Les ventes annuelles de batteries s’élèvent à 116 milliards de dollars en 2022, dont un peu moins de la moitié est lié au secteur de la mobilité.

François Citton

4 — Quels sont les plus grands producteurs de batteries ? 

Clarios (Etats-Unis), Enersys (États-Unis), Exide (États-Unis) ou GS Yuasa (Japon) ont longtemps dominé l’industrie des batteries. Mais le développement de nouveaux cas d’usage et des batteries Lithium-ion a permis à de nouveaux entrants de s’imposer sur les segments en croissance. Parmi les industriels des batteries au Plomb, seul le Japonais Panasonic est aujourd’hui devenu un producteur significatif de batteries pour les véhicules électriques. 

Si l’on s’intéresse au segment le plus prometteur et le plus dynamique, celui des batteries pour les véhicules électriques, on s’aperçoit que celui-ci est dominé par des industriels asiatiques, et en premier lieu, chinois. Ces derniers réalisent les deux tiers de la production mondiale, les coréens LG, SK et Samsung, environ 25 % et le Japonais Panasonic 10 %. 

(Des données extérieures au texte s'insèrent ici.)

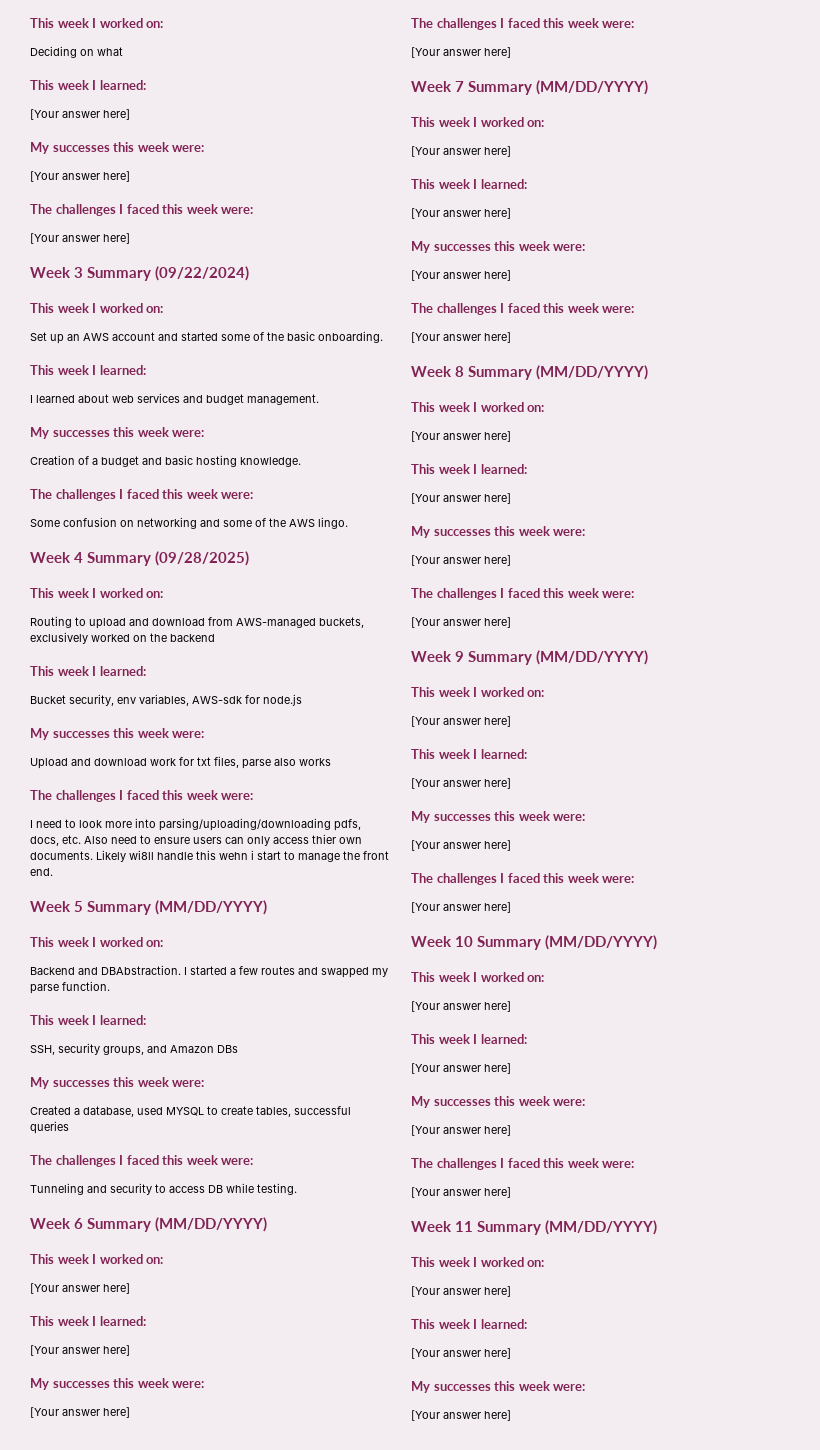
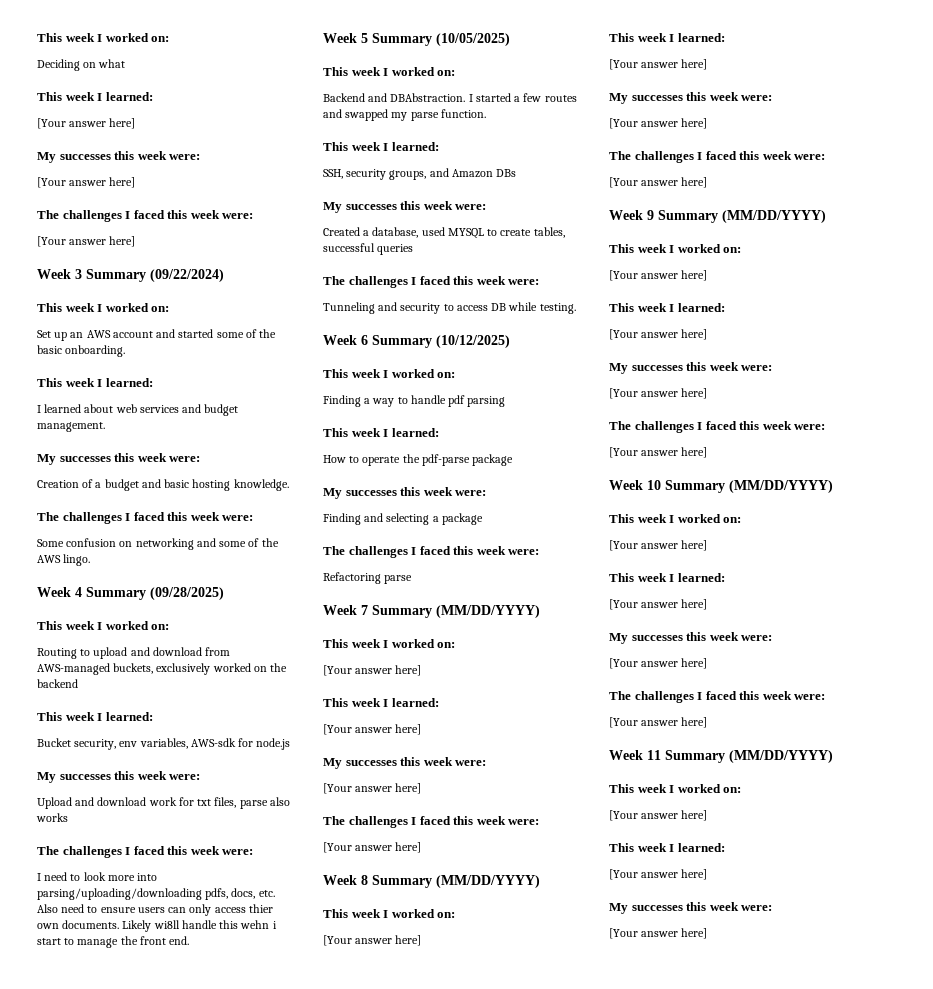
- Week 5 Summary (MM/DD/YYYY)
+ Week 5 Summary (10/05/2025)
- Week 6 Summary (MM/DD/YYYY)
+ Week 6 Summary (10/12/2025)
  This week I worked on:
- [Your answer here]
+ Finding a way to handle pdf parsing
  This week I learned:
- [Your answer here]
+ How to operate the pdf-parse package
  My successes this week were:
- [Your answer here]
+ Finding and selecting a package
  The challenges I faced this week were:
- [Your answer here]
+ Refactoring parse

Contemporary Amperex Technology Company Limited (CATL), basée à Ningde, en Chine, est aujourd’hui le premier producteur de batterie Lithium-ion, puisque la société réalise près de 35 % de la production mondiale. Elle a été créée en 2011, lorsqu’un groupe d’employés chinois de la société japonaise TDK mené par Zeng Yuqun a pris son indépendance en rachetant la filiale dédiée aux batteries pour véhicules électriques8. Sa croissance a notamment reposé sur ses partenariats avec de grands constructeurs automobiles, en premier lieu BMW, sa maîtrise de la technologie lithium-fer-phosphate pour bâtir les cellules de batteries et de son intégration verticale, avec de multiples investissements dans des mines9.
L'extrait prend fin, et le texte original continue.